There is more to life at Sheffield than just academia, and those who have spent time here can attest to the quality of the clubs and societies run by our students. Being a part of a club or society can be hugely beneficial, enabling students to build life-long friendships, and discover and develop new passions. They also offer students the opportunity to gain vital skills and experience– whether it be leading training sessions for new members, learning finance as a club treasurer, or getting an introduction to publicity as a marketing officer, all of which go hand in hand with the skills our students are building through their university work.

That’s why your donations to clubs and societies are so important. 
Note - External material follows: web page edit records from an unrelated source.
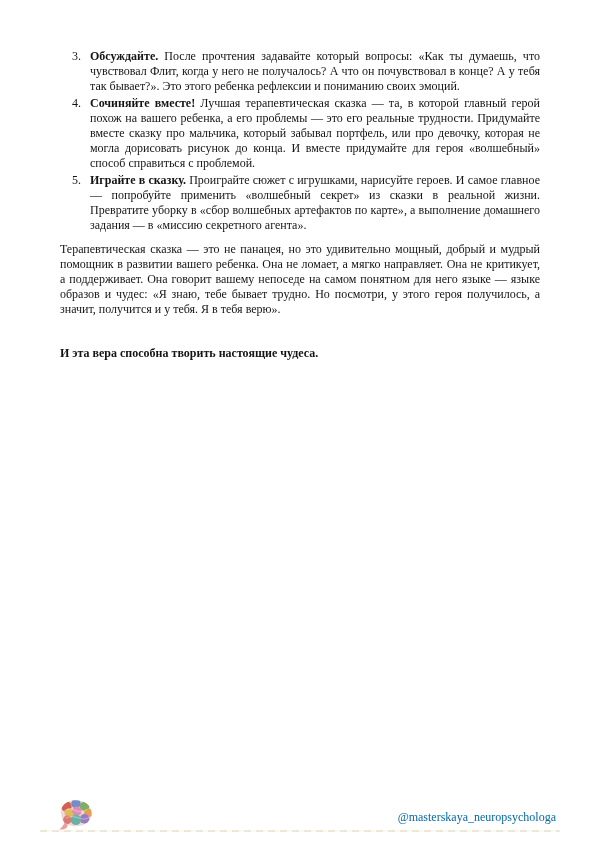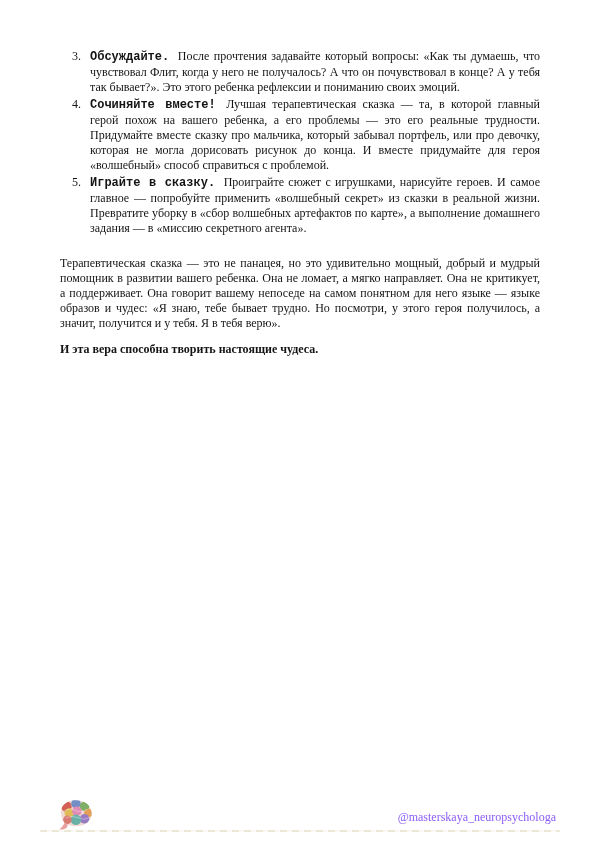"Обсуждайте." .seg-bold { font-family: Liberation Mono, monospace -> none }
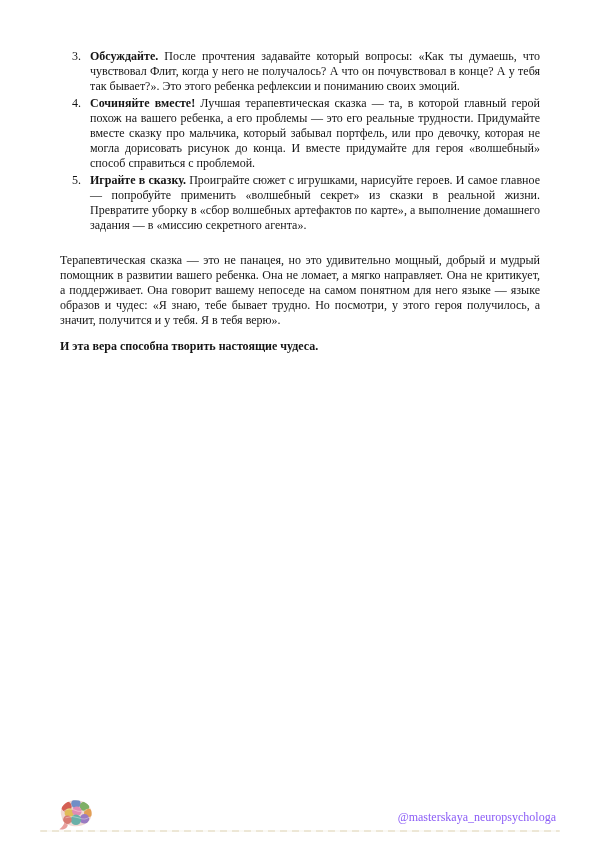"Терапевтическая сказка — это не" .closing { margin-top: 20px -> 9px }
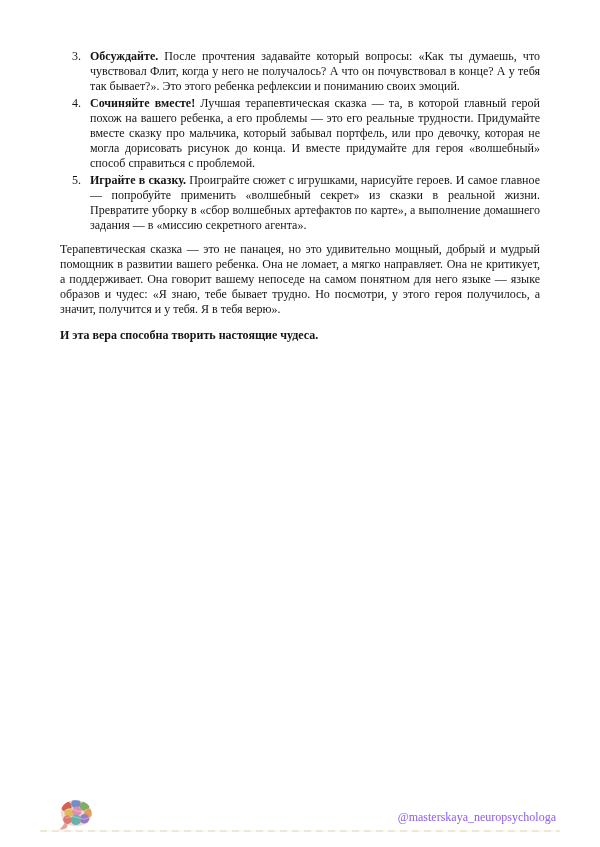"И эта вера способна творить" .final-line { margin-top: 11px -> 29px }
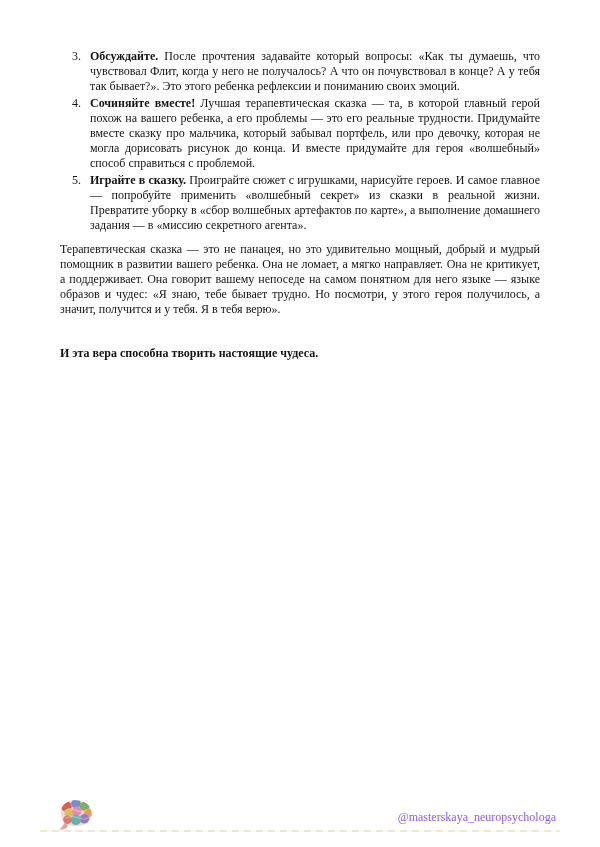"@masterskaya_neuropsychologa" div.handle { color: #8b5cf6 -> #0369a1 }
Wilderness Medical Society


The Wilderness Medical Society takes students based in medical courses, and trains them to use their skills in the outdoors. This includes expedition, polar and environmental medicine, as well as rural general practice and mountain rescue.

Donations allowed the Society to host and plan the national competition to assess clubs from across the country, the first university to host the contest twice.

As well as forming friends and contacts with other medical schools, the group was also able to strengthen their links with the Edale Mountain Rescue Team, something of mutual benefit to the club members and the outdoor community around Sheffield.

Gymnastics Club


Alumni support allowed the Gymnastics Club to affiliate themselves with British Gymnastics, and certify another of their members as a coach to support the training of other members.

This extra coach has allowed the club to increase the amount of training they give to its members in the sessions, as well as developed their leadership and technical coaching skills.

The Club was also able to start addressing the severe lack of adult gymnastics in Sheffield, opening its door to non-students and connecting the club with the local community, while providing qualified coaching to people interested in the support who would otherwise have dropped out.

Cricket Club


A grant of £200 enabled the Cricket Club to purchase a new set of pads and helmets, allowing the club to expand and welcome new players, letting them try and play the sport with the necessary protective kit.

At the start of term when a number of new players are trying out the extra kit gives more students the chance to give the sport a go and see whether it is for them.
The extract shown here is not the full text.